Our study has several limitations. First, it has been shown that supraglottic, glottic, and subglottic laryngeal cancers may have different risks of lymph node metastases. However, the sample size of the present study does not allow adequate stratification of patients by subsite, which deserves further study. Second, the association between the expression of Myosin X and Cortactin, MMP2, and MMP9 in vivo in patients with LSCC should further be confirmed in vitro study.

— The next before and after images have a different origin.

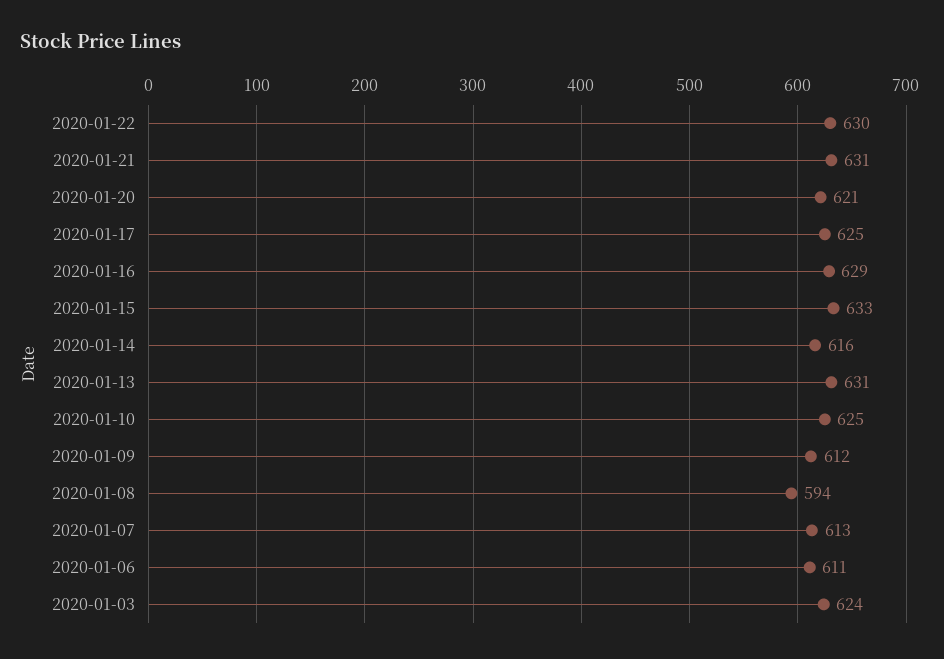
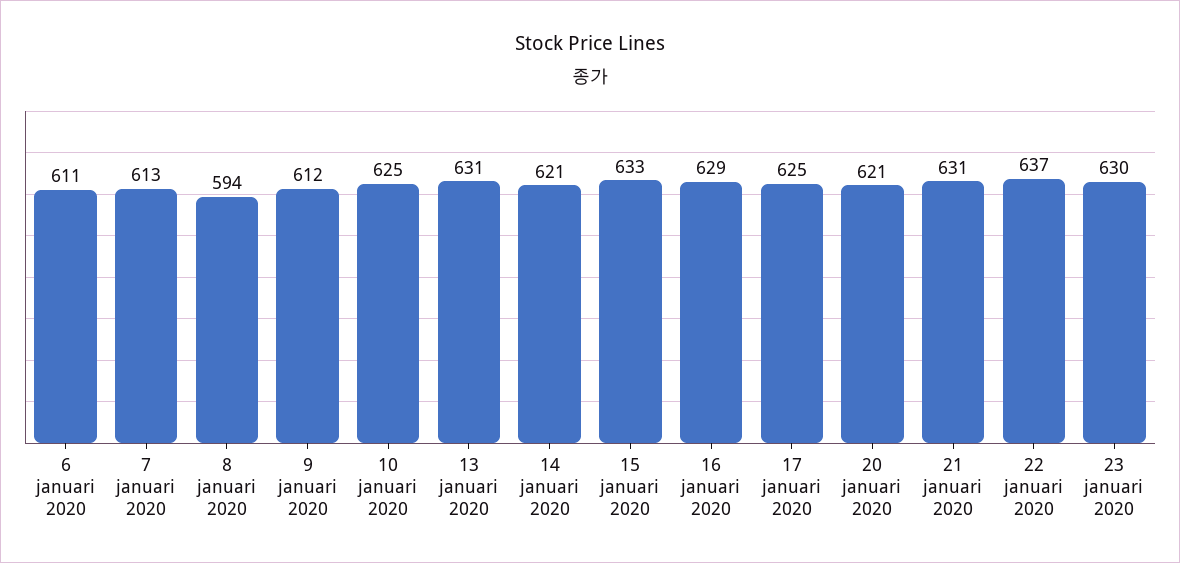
2020-01-22: 630 -> 637
2020-01-14: 616 -> 621
2020-01-03: 624 -> none
23 januari 2020: none -> 630

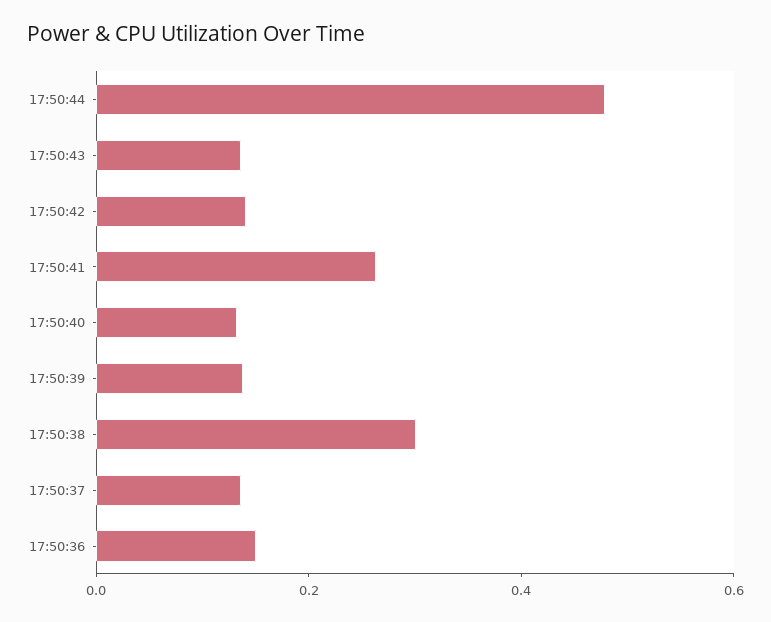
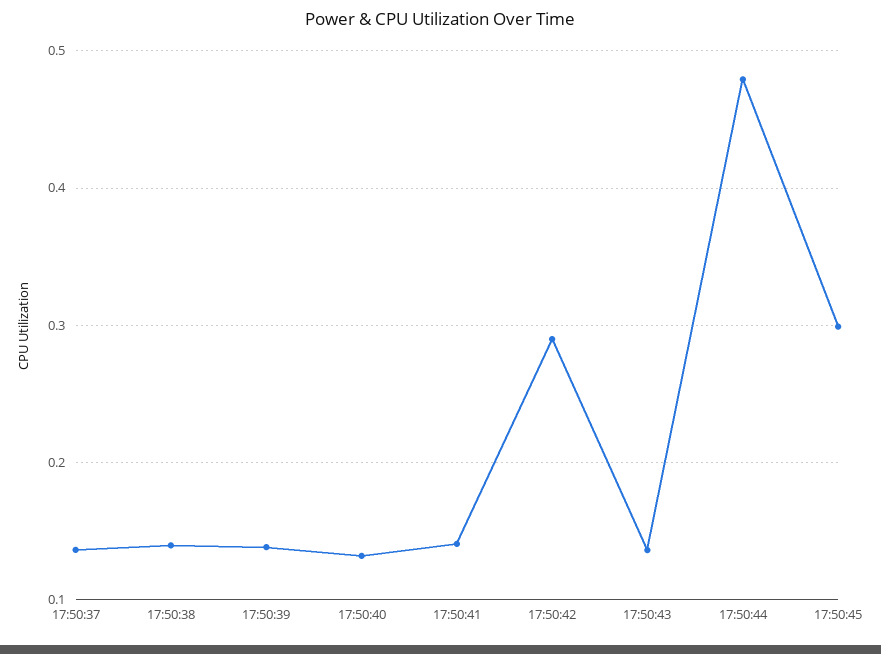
17:50:42: 0.15 -> 0.29
17:50:41: 0.25 -> 0.14
17:50:38: 0.3 -> 0.14
17:50:36: 0.15 -> none
17:50:45: none -> 0.3

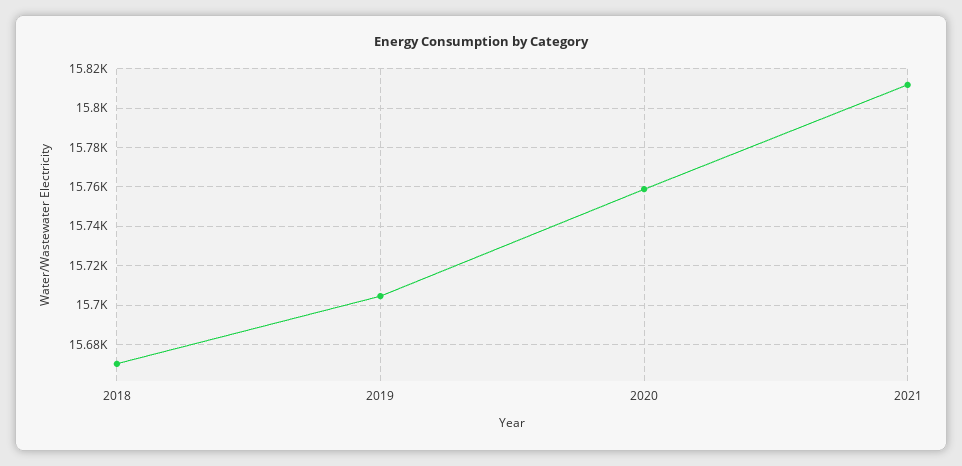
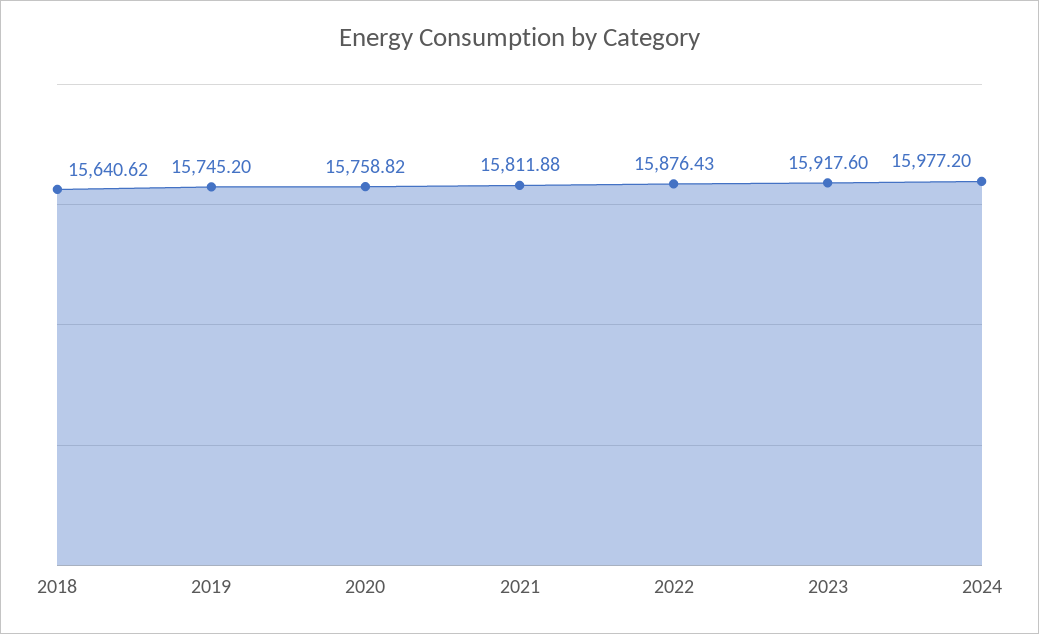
2018: 15670 -> 15640.62
2019: 15705 -> 15745.2
2022: none -> 15876.43
2023: none -> 15917.6
2024: none -> 15977.2

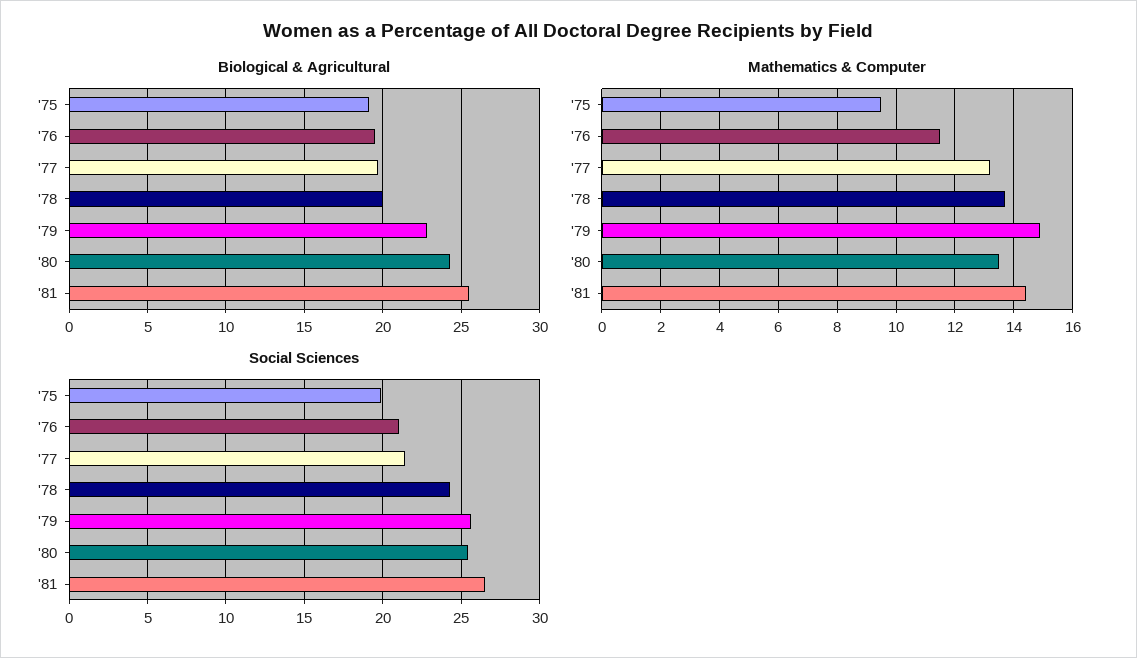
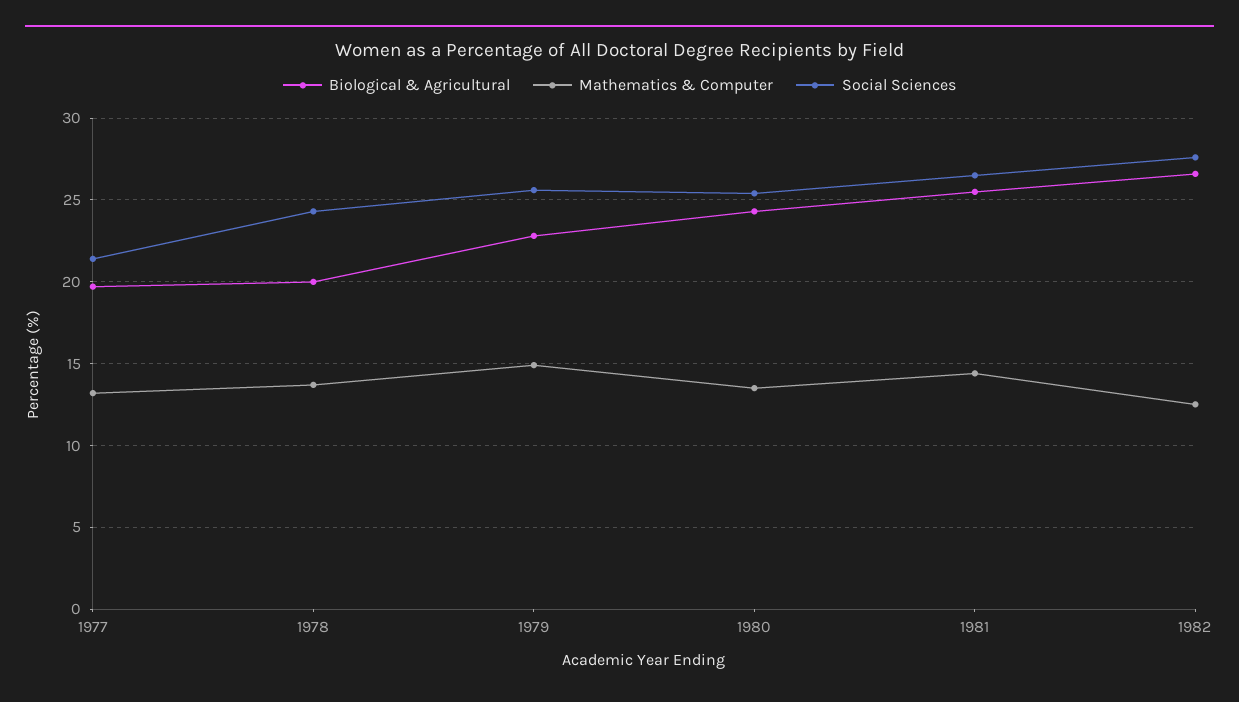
Biological & Agricultural, '75: 19 -> none
Biological & Agricultural, '76: 19.5 -> none
Mathematics & Computer, '75: 9.5 -> none
Mathematics & Computer, '76: 11.5 -> none
Social Sciences, '75: 20 -> none
Social Sciences, '76: 21 -> none
Biological & Agricultural, 1982: none -> 26.5
Mathematics & Computer, 1982: none -> 12.5
Social Sciences, 1982: none -> 27.5

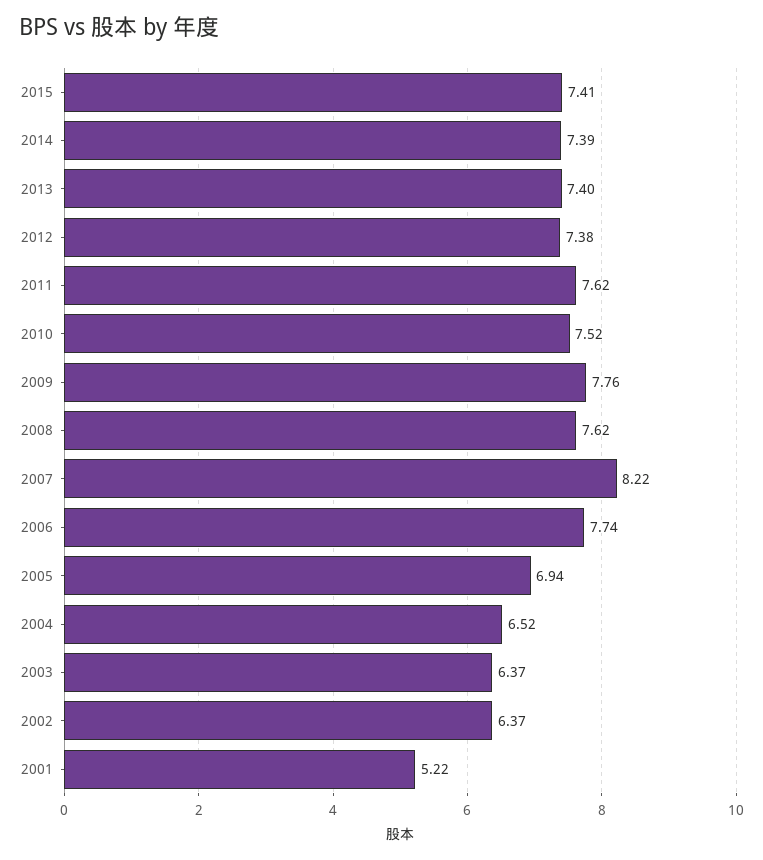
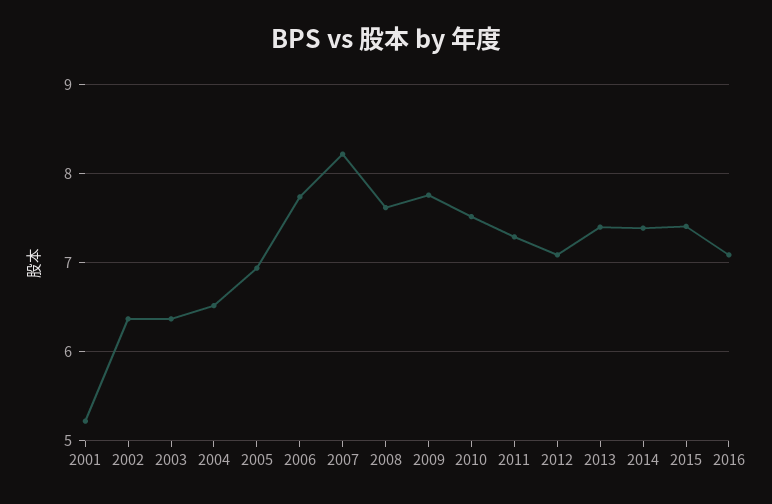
2012: 7.38 -> 7.1
2011: 7.62 -> 7.3
2016: none -> 7.1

Nevertheless, in summary, our study is the first to explore the expression of Myosin X in LSCC patients and implicate that Myosin X may promote the expression of Cortactin, MMP2 and MMP9, downregulate the expression of E-cadherin, activate the EMT of LSCC, and thus promoting the formation of metastatic lesions. Targeting Myosin X may, therefore, have potential therapeutic effect in the metastasis of LSCC.